[Data records]
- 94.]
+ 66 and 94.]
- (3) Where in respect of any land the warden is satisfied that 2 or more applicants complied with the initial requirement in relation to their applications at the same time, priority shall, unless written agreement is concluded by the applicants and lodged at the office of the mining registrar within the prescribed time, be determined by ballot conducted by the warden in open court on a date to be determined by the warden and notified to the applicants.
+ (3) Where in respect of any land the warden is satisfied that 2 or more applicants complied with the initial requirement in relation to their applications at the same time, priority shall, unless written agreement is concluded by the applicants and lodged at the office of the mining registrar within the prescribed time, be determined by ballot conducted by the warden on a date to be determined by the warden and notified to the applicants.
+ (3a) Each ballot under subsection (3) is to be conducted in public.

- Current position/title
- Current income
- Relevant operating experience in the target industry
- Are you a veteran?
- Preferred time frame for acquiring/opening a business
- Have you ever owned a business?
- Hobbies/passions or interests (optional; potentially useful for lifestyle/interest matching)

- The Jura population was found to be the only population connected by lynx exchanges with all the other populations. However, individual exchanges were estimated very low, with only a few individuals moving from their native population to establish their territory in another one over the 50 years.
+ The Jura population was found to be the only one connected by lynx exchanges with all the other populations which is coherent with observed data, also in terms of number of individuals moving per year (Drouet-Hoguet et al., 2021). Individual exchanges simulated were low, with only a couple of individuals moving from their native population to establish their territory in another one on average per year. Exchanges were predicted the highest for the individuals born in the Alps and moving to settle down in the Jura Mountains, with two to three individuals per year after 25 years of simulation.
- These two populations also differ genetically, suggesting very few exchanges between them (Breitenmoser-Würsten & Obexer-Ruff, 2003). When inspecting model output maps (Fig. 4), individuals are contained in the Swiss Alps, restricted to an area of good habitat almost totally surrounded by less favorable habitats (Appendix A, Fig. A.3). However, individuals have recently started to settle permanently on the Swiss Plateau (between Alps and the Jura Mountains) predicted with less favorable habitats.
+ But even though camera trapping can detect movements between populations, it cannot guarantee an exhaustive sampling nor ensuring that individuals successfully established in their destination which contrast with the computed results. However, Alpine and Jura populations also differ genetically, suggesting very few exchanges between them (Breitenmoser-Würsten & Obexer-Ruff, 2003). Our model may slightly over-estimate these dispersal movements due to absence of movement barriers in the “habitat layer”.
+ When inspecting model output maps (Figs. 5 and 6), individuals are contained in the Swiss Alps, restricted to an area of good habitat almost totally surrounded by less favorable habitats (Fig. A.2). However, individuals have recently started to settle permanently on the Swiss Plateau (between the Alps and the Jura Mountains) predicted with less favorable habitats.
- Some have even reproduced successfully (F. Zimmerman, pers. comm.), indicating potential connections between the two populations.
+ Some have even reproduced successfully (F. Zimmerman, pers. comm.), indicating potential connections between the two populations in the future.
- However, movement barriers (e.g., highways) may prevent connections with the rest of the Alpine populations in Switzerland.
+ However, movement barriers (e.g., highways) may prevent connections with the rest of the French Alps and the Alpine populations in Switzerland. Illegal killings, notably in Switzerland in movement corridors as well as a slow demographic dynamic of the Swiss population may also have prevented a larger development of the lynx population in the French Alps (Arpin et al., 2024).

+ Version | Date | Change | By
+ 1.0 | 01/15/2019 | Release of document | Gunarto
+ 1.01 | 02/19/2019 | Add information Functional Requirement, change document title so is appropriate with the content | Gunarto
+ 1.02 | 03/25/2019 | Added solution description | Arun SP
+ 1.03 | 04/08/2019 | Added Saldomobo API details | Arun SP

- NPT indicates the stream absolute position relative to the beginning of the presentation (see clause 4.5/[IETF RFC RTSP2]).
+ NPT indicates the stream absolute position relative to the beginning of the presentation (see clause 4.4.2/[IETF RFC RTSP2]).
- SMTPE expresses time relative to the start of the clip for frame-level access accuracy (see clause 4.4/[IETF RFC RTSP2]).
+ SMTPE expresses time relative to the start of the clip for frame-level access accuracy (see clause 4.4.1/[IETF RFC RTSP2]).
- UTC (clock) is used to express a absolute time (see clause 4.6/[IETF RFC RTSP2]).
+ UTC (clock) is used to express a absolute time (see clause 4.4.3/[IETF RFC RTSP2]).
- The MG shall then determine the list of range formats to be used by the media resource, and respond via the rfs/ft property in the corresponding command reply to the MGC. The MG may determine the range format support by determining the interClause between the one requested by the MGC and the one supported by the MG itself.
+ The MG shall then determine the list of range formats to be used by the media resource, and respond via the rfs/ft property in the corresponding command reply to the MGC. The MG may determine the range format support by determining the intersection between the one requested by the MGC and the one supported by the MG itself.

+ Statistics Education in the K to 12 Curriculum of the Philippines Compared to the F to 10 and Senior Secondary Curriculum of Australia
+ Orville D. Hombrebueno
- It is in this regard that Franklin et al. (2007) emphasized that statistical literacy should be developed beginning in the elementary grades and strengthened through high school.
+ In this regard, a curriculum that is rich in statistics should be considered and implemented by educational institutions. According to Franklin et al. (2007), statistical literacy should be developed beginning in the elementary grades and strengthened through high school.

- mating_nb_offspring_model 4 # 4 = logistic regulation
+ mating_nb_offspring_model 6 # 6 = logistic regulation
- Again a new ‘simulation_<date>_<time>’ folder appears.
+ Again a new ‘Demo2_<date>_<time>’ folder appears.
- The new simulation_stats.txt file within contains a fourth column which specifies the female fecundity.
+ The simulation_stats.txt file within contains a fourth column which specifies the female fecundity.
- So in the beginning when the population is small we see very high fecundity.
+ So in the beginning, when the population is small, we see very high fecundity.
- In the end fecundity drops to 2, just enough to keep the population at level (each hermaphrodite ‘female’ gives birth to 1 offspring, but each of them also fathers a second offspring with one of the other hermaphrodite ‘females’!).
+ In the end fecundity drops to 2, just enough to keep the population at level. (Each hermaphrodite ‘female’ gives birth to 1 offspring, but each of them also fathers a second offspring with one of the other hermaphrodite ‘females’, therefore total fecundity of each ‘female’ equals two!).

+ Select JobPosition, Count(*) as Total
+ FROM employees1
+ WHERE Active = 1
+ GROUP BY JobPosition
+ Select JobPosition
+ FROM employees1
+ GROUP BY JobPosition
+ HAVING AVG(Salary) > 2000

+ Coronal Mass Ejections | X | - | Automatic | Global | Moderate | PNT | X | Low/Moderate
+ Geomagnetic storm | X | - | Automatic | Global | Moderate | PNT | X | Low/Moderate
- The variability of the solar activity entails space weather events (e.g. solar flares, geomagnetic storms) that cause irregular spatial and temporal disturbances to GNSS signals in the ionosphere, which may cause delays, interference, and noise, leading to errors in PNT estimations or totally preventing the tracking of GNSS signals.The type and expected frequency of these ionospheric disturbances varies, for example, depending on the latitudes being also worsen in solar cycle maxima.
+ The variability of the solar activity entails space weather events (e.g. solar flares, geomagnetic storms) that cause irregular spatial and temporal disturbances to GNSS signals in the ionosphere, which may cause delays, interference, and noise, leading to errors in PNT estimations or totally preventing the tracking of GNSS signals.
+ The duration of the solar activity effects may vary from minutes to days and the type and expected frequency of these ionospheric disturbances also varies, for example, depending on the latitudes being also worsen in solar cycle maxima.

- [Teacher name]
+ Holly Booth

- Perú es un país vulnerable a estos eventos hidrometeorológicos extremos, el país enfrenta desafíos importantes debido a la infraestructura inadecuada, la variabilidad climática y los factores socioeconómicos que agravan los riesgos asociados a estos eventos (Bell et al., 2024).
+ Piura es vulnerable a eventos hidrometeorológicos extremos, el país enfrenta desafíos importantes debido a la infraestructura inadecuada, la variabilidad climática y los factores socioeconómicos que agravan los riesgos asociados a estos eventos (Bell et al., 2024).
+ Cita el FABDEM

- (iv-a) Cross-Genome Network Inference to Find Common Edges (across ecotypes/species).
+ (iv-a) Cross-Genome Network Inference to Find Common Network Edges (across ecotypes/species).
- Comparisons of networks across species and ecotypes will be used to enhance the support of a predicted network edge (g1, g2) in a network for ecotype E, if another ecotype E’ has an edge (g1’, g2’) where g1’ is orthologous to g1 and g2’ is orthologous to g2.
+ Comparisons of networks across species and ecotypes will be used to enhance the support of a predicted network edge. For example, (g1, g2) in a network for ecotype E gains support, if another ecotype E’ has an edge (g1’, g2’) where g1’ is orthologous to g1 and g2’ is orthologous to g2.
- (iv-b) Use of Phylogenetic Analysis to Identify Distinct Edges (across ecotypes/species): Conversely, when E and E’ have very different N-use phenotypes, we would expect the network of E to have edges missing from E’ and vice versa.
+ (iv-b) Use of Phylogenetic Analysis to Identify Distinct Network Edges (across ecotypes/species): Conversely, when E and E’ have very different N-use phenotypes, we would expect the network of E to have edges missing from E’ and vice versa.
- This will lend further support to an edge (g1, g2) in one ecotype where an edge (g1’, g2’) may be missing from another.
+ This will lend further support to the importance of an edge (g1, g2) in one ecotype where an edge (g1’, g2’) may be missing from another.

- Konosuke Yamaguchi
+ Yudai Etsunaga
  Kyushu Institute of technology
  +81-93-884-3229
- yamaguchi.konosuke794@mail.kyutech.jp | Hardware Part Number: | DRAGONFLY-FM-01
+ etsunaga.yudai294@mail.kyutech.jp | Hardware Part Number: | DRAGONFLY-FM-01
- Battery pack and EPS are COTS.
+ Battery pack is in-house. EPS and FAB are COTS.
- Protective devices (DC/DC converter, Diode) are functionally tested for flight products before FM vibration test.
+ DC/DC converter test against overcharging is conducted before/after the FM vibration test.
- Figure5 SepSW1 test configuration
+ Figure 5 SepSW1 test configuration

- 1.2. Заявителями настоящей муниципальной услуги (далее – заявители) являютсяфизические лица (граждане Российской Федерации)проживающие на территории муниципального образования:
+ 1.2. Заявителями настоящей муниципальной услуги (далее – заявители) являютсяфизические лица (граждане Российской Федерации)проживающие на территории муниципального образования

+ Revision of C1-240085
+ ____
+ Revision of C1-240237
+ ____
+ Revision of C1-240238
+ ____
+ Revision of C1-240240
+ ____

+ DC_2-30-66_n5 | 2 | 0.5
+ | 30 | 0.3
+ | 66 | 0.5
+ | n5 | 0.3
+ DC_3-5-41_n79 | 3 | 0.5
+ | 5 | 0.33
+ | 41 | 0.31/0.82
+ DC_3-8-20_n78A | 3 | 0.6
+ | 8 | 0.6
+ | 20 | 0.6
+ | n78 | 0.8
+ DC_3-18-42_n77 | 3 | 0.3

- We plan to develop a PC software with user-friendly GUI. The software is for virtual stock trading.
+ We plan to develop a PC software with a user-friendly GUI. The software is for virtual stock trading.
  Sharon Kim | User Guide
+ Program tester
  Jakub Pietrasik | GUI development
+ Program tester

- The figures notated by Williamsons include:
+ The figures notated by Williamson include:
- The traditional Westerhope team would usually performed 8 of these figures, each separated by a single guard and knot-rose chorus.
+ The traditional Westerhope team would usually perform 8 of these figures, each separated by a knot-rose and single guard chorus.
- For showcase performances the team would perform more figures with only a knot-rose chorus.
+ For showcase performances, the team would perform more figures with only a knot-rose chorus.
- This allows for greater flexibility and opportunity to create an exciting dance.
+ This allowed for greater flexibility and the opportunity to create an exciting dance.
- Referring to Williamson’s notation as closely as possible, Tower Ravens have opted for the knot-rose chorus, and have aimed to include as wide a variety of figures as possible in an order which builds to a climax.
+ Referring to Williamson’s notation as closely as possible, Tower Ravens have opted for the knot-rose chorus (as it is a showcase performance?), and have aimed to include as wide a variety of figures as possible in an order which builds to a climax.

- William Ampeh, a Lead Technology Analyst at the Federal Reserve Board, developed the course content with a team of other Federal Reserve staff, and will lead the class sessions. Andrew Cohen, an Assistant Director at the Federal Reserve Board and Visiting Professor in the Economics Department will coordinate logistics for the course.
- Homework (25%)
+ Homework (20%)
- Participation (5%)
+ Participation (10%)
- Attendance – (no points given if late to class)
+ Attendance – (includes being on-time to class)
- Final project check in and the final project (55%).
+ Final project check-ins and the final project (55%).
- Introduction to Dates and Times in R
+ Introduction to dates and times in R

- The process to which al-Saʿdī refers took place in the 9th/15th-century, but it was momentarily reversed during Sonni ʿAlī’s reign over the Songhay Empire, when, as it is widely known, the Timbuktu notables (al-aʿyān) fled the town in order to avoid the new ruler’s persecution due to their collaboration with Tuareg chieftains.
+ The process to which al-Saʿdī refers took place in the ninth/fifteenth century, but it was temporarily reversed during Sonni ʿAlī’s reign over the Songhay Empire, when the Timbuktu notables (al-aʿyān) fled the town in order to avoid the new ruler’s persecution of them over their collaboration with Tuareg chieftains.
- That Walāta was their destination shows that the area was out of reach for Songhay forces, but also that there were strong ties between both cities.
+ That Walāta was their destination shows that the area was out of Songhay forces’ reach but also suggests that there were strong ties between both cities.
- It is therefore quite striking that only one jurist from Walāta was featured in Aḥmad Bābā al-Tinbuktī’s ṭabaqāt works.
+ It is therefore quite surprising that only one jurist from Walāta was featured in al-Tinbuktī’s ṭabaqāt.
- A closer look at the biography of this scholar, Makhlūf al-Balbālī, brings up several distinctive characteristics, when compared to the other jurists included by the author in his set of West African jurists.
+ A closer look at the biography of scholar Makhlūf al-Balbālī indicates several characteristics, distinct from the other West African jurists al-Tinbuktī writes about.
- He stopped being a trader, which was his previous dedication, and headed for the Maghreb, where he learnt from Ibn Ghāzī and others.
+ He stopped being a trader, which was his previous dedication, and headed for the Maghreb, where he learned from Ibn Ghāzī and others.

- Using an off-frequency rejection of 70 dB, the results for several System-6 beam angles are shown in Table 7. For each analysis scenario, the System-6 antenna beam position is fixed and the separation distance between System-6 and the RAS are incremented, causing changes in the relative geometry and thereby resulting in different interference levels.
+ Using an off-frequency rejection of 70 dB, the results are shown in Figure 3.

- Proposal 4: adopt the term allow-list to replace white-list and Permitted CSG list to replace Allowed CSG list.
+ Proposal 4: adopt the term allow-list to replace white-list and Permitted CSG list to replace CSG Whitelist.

_EXERCISE OBJECTIVE_
Of all the entries above, repeat only the lines from the line that has "- Have you ever owned a business?" to the line that has "- The Jura population", both lines included, exactly.

_SOLUTION FOR THIS EXERCISE_
- Have you ever owned a business?
- Hobbies/passions or interests (optional; potentially useful for lifestyle/interest matching)

- The Jura population was found to be the only population connected by lynx exchanges with all the other populations. However, individual exchanges were estimated very low, with only a few individuals moving from their native population to establish their territory in another one over the 50 years.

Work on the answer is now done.